De l’Histoire avec un grand H, il résulte des histoires (des savoirs, individuels, de groupes… etc.). Il y a eu la préhistoire, il y a l’histoire et il y aura la post-histoire. Henri Lefebvre ne se contente pas, comme je le fais ici –d’effet d’annonce, mais il développe bien ses thèses.

 

L’histoire comme concept complexe qui tend à l’universalité est en crise comme les autres crises (philosophie, économie, société…). Pour franchir le pas de la déconstruction, l’auteur fait appel au devenir comme dépassement.

 

Il aborde la question fondamentale des formes (logique, marchande, contrat, gestion de la vie et de l’espace). Sans pour autant oublier la démarche méthodologique et d’analyse qui traverse l’ensemble de son œuvre et que l’on retrouve dans ce chapitre.

 

« La démarche régressive (allant du présent au passé pour éclairer le présent par ce qu’il est devenu et ce qui est advenu), puis progressive (revenant au présent à partir de ses multiples et complexes conditions, ceci pour « l’analyser » non sans viser une « explication » difficilement exhaustive) permettrait d’expliquer le possible.

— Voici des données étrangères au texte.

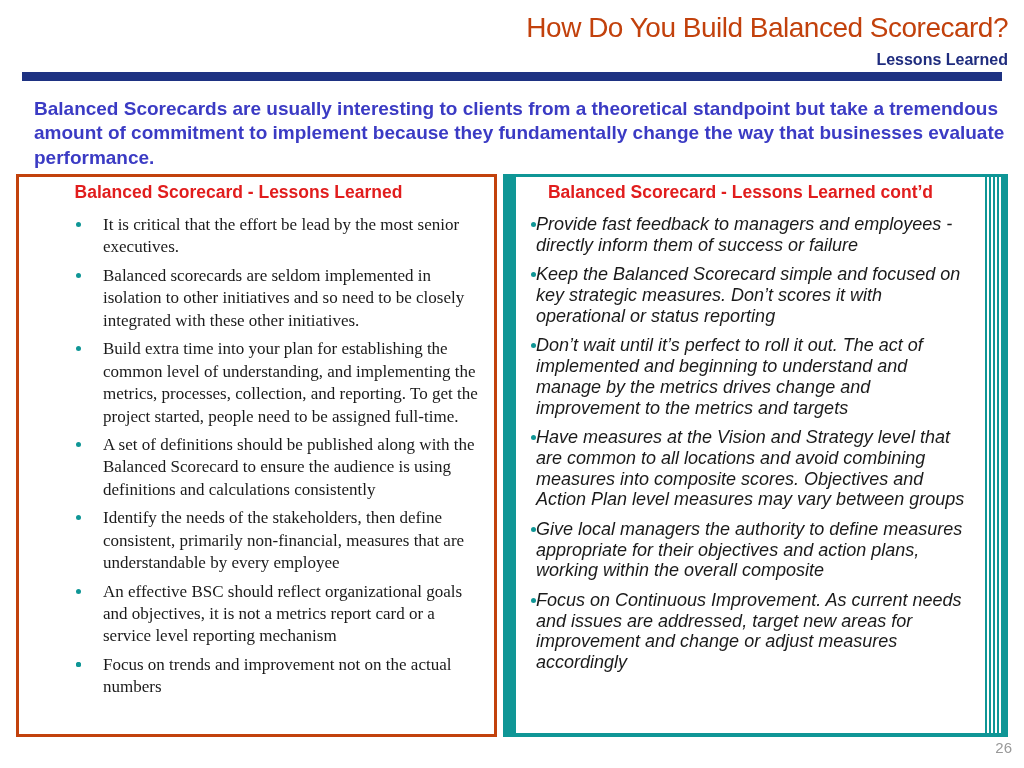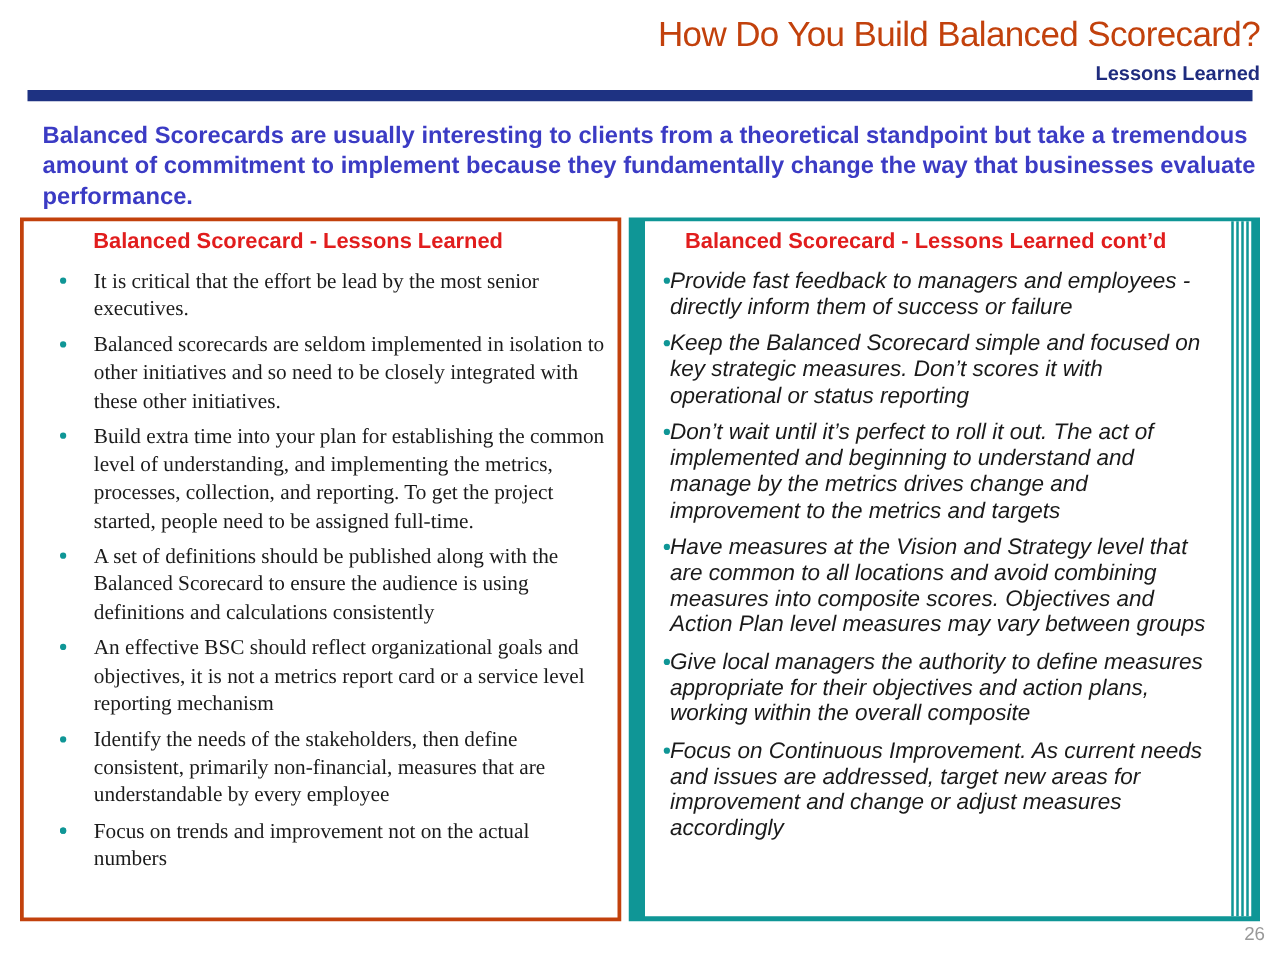"It is critical that the" .panel-left ul.bullets { margin-left: none -> 28px }
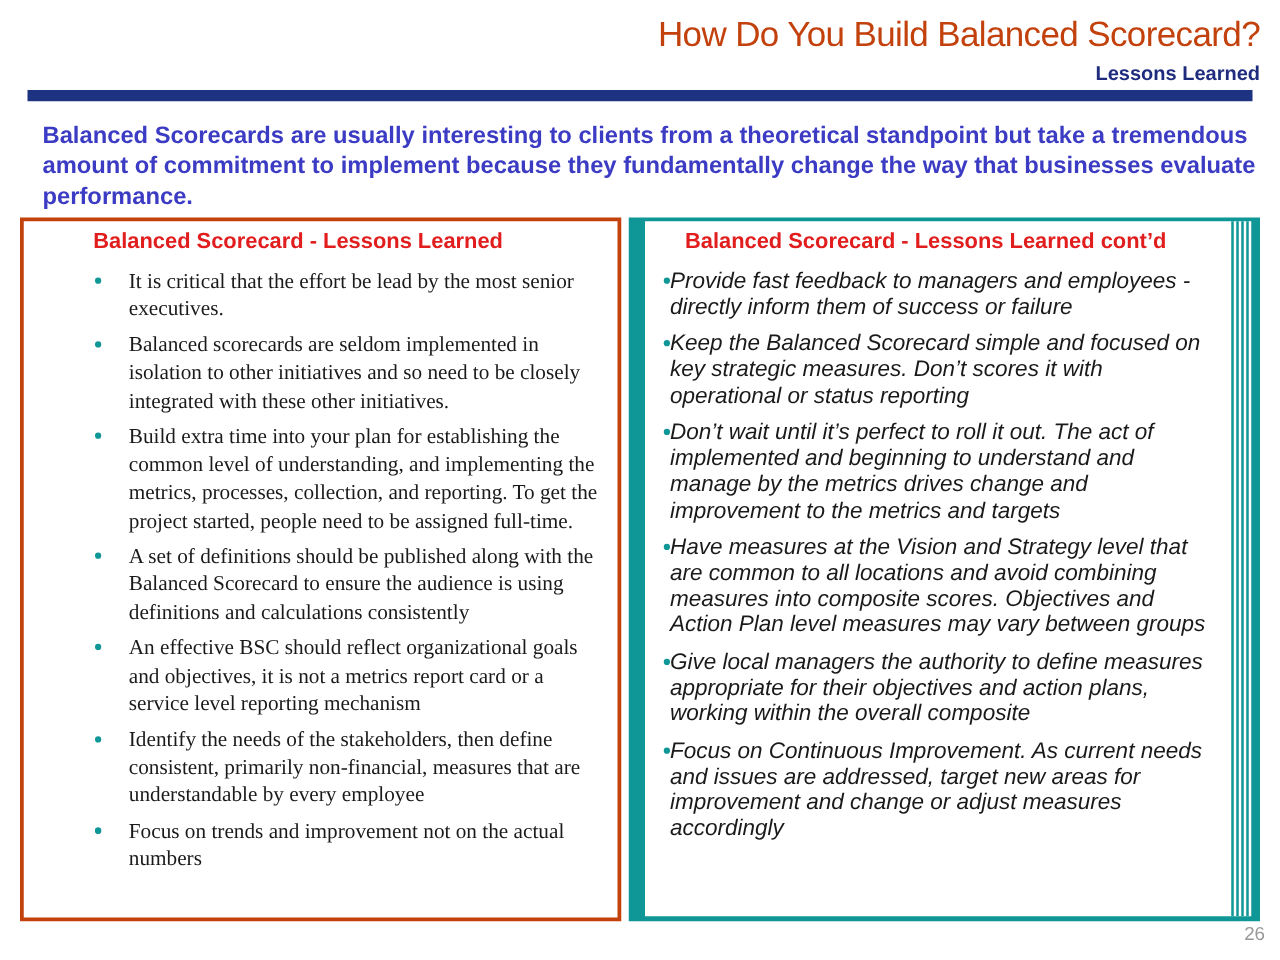"An effective BSC should reflect" li { order: before "Identify the needs of the" -> after "Identify the needs of the" }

Non pour fabriquer l’avenir, mais pour savoir le probable, écarter l’impossible. Le passé de l’histoire et du devenir prendrait ainsi place, dans la philosophie renouvelée, à côté de la pensée du logico-mathématique et de la pensée du politique. Dans un système ? Non dans un projet. Selon quelle démarche méthodique ? Par déduction (logique) ? Non. Par induction, c’est à dire en extrapolant, en passant à la limite ? Non. Par transduction, à savoir par construction d’un projet virtuel, en tenant compte des « données », mais aussi des tendances et tensions, de l’héritage dit historique, de ce qu’il a de vivant – et de mort… » p 47.

Peut-être vivons--nous dans une période transitionnelle.